Instructions for the task: Would you please transcribe, exactly as written, the lines of the entries below starting at the one that holds "[48,1131,159,1148] $120,000 |" and ending at the one that holds "[119,2028,775,2068] Entre le", both included?

Extracted information:
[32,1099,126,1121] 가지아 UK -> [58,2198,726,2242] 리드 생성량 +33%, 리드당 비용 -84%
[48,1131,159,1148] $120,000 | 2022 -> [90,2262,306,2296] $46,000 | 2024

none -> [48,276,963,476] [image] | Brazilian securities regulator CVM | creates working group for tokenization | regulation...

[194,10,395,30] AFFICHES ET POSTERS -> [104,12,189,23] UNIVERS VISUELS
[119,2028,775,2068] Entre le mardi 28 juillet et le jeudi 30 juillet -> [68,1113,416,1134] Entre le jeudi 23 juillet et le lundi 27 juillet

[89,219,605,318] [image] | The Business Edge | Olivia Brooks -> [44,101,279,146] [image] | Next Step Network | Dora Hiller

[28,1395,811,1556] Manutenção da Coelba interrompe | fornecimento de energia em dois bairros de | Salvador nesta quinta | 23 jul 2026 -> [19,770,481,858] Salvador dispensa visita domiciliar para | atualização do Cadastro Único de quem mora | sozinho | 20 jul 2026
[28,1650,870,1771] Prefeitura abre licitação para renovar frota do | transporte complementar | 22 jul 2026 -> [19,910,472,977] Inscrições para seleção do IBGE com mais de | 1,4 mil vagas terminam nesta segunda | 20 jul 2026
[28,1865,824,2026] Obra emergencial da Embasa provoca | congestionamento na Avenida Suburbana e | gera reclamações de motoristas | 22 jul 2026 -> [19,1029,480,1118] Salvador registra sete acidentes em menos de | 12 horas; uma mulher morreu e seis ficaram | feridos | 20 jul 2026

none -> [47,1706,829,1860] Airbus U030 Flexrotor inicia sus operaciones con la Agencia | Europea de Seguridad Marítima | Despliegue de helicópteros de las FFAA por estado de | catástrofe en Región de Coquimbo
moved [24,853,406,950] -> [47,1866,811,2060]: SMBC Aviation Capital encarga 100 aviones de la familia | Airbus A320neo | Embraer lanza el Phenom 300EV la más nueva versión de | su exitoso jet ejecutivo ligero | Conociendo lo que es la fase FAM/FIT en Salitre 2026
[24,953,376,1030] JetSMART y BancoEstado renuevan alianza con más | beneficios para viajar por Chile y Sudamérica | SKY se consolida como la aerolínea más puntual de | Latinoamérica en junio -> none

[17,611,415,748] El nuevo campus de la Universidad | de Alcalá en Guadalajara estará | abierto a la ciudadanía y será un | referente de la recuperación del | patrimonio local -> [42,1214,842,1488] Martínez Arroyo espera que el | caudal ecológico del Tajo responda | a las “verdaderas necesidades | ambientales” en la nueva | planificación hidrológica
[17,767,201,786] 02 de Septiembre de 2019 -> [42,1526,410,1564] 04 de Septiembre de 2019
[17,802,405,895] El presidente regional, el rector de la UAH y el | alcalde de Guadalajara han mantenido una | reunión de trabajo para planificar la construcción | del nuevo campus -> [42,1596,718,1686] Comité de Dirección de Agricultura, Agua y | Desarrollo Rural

Result of this exercise:
[48,1131,159,1148] $120,000 | 2022 -> [90,2262,306,2296] $46,000 | 2024

none -> [48,276,963,476] [image] | Brazilian securities regulator CVM | creates working group for tokenization | regulation...

[194,10,395,30] AFFICHES ET POSTERS -> [104,12,189,23] UNIVERS VISUELS
[119,2028,775,2068] Entre le mardi 28 juillet et le jeudi 30 juillet -> [68,1113,416,1134] Entre le jeudi 23 juillet et le lundi 27 juillet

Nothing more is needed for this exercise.